Prompt: From the data below, copy out every line in which the word "SPRING" occurs.

Material for the task:
= Beginning of Section =

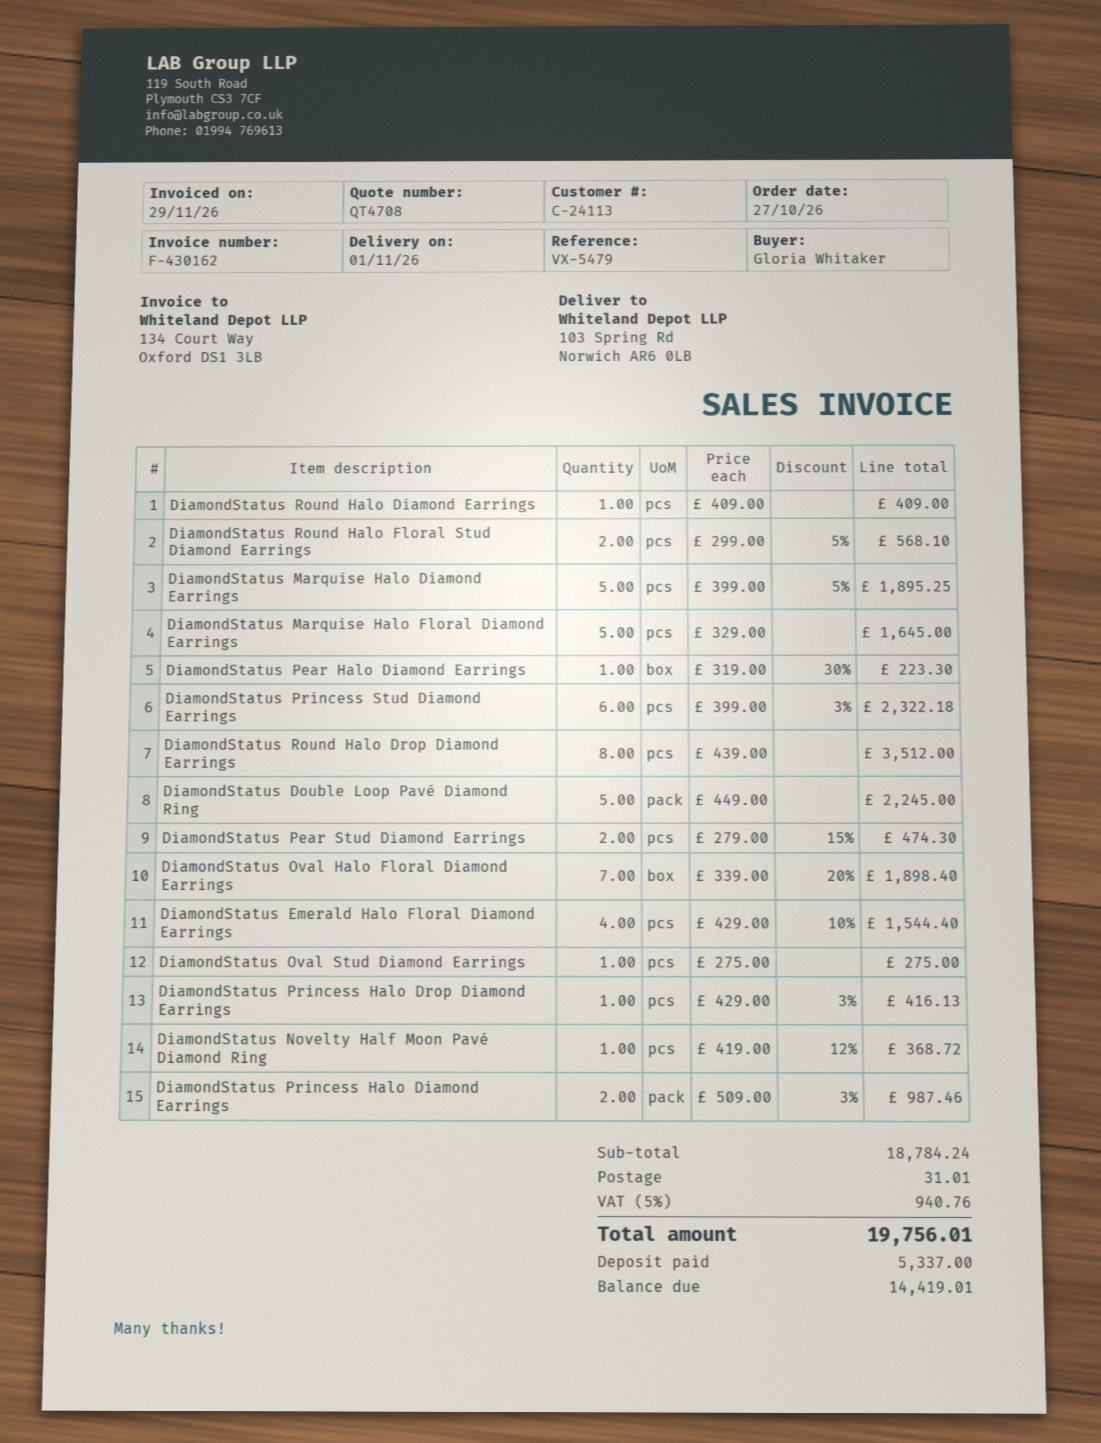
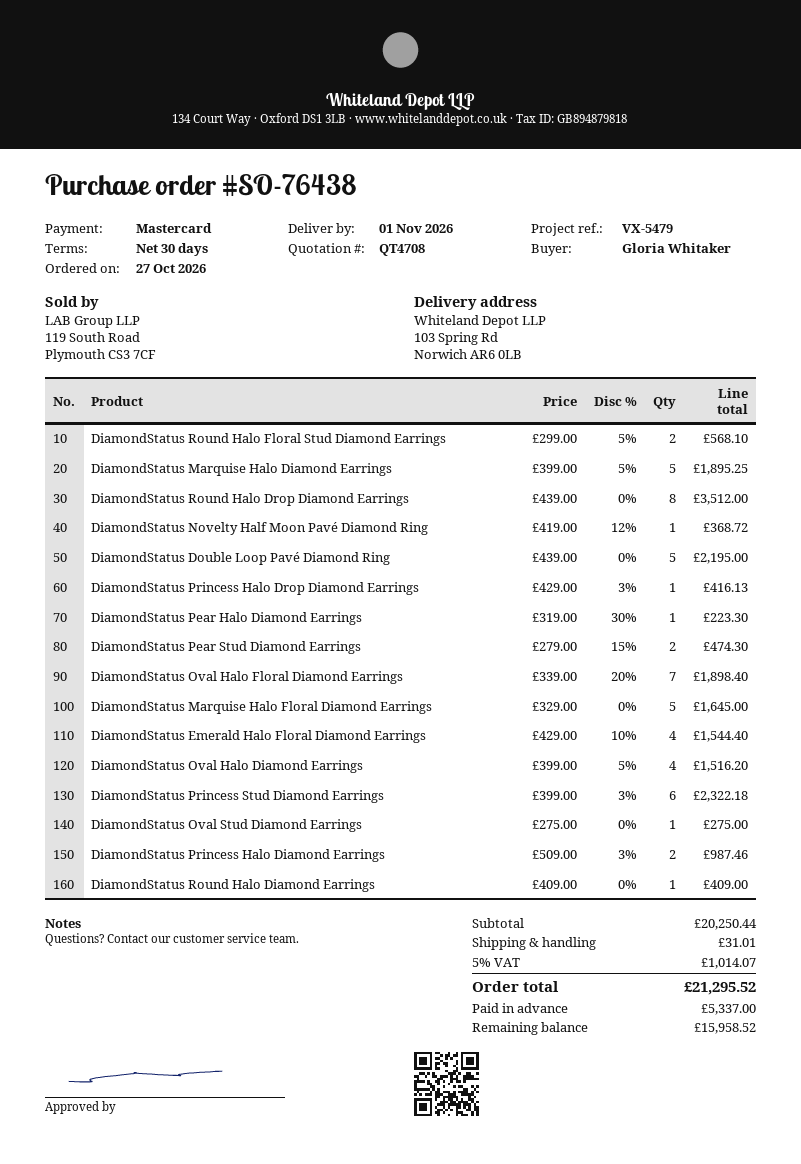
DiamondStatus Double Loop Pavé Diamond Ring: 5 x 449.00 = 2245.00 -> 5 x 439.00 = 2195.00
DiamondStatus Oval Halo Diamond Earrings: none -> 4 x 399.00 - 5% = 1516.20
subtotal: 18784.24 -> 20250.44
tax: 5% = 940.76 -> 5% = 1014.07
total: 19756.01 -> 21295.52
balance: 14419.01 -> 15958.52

= End of Section =
= Beginning of Section =

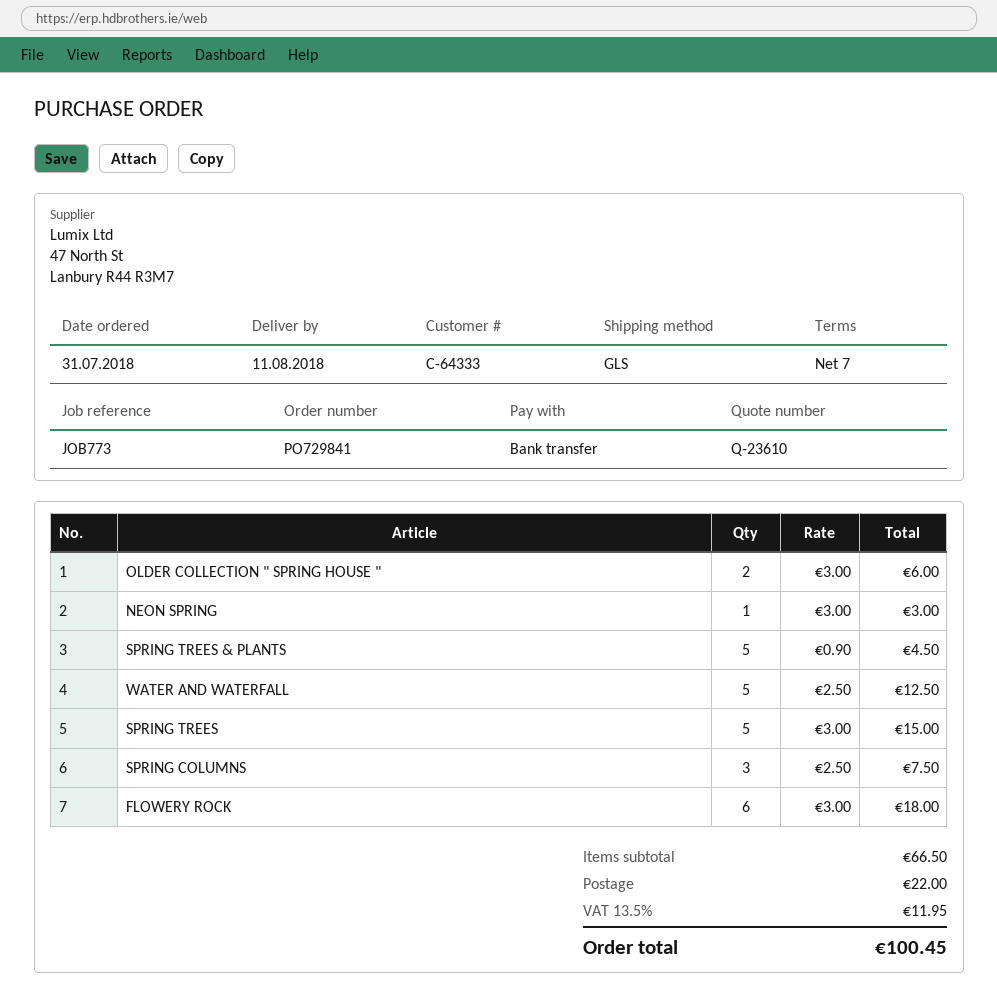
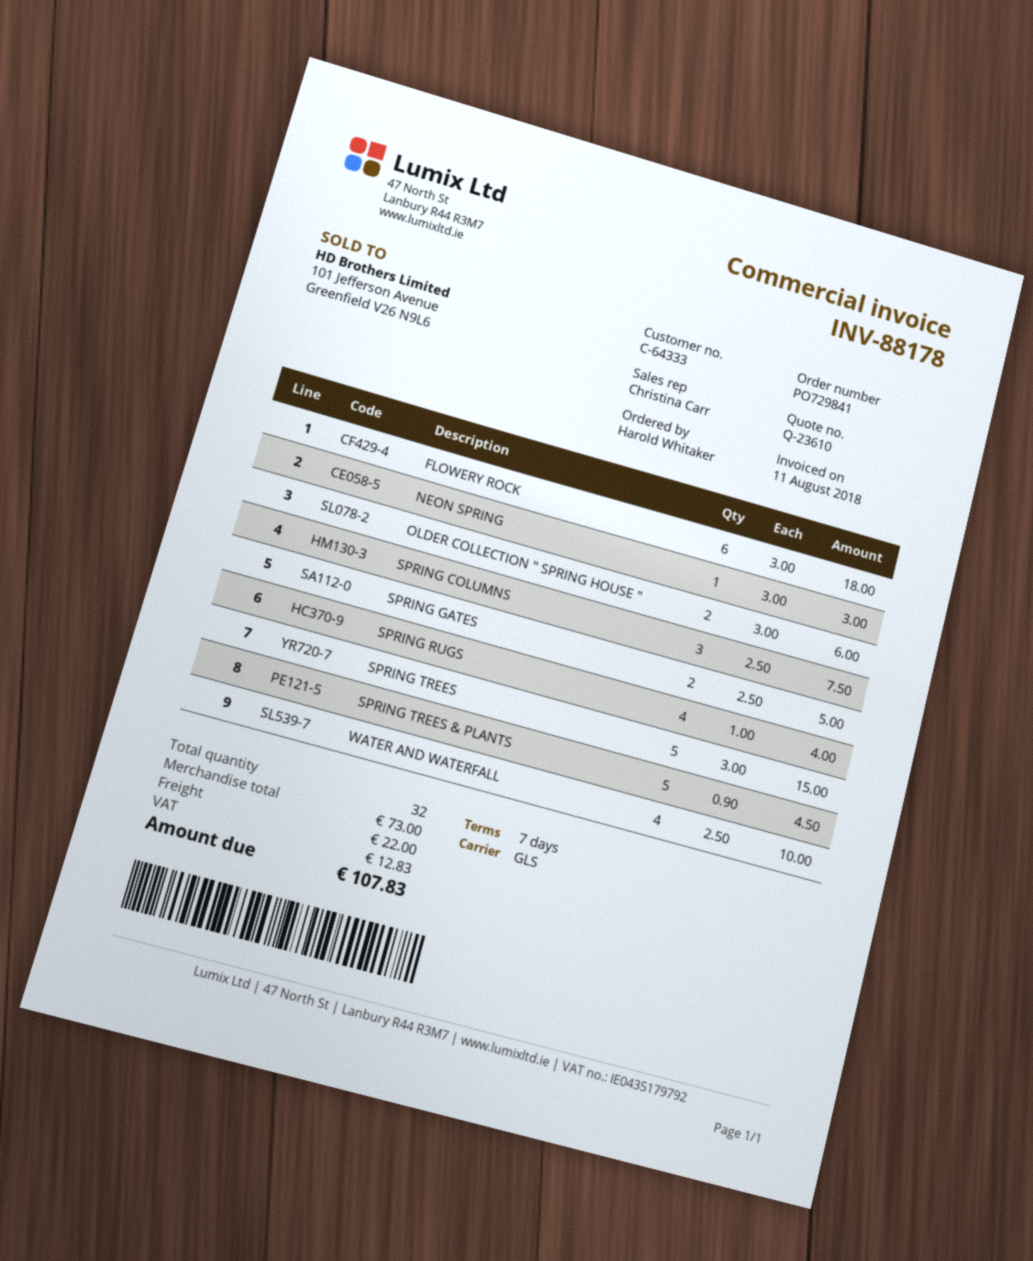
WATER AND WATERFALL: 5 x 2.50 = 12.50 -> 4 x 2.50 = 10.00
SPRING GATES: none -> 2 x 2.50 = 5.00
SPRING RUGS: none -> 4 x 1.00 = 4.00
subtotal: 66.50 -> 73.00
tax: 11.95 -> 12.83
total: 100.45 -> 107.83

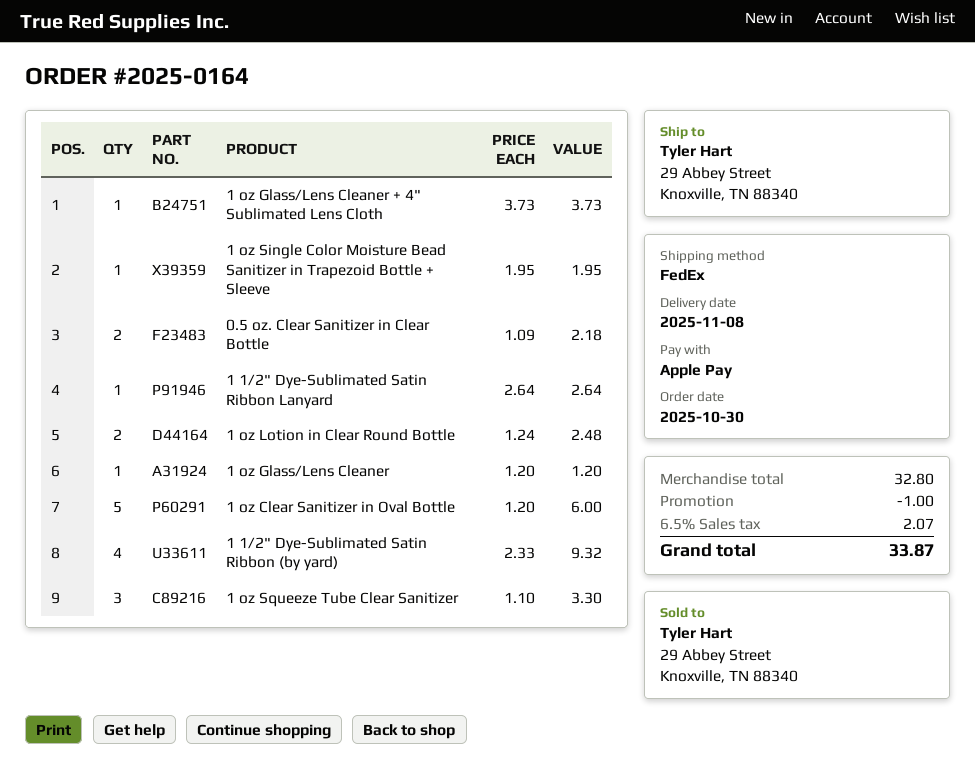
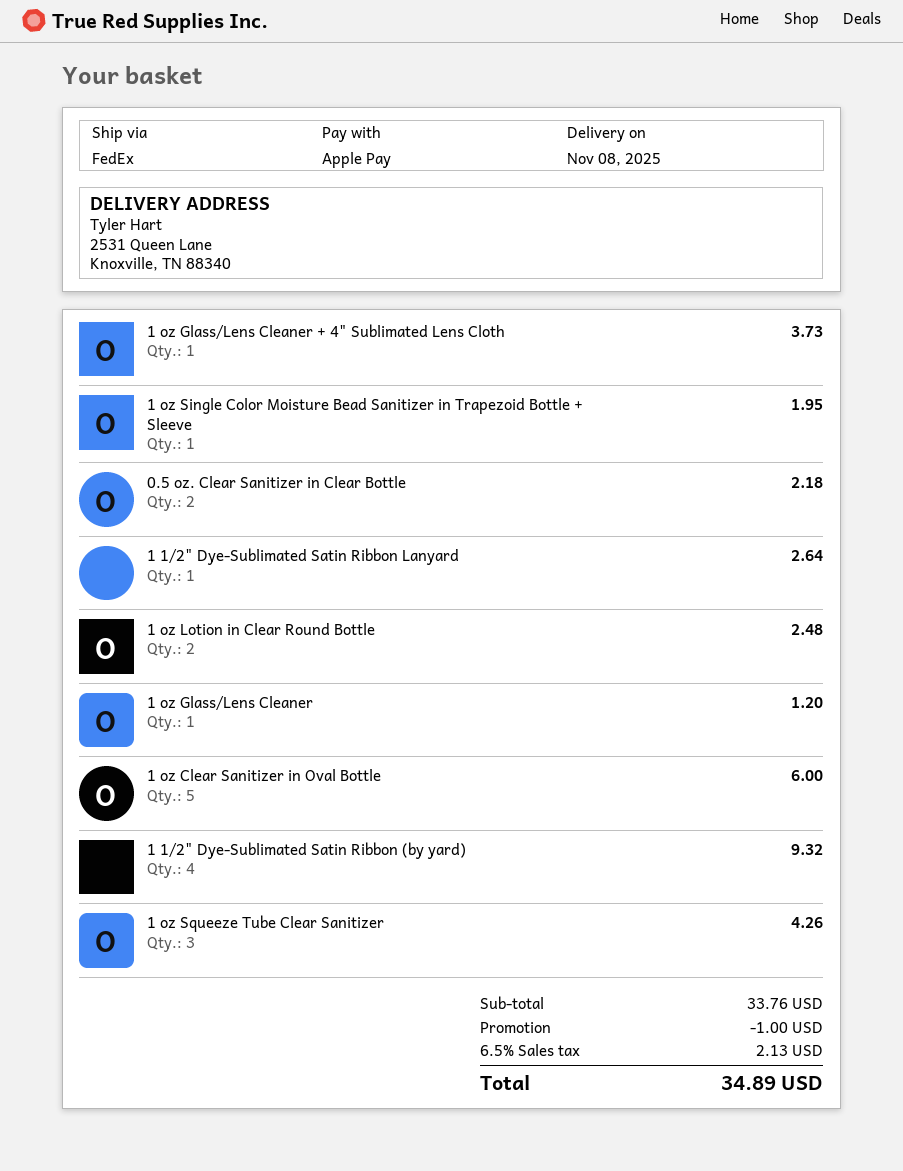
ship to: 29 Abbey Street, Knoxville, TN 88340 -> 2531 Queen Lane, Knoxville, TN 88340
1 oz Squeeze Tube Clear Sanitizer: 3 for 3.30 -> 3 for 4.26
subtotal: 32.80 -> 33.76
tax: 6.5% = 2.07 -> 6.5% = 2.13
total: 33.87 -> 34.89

= End of Section =

Final answer:
SPRING GATES: none -> 2 x 2.50 = 5.00
SPRING RUGS: none -> 4 x 1.00 = 4.00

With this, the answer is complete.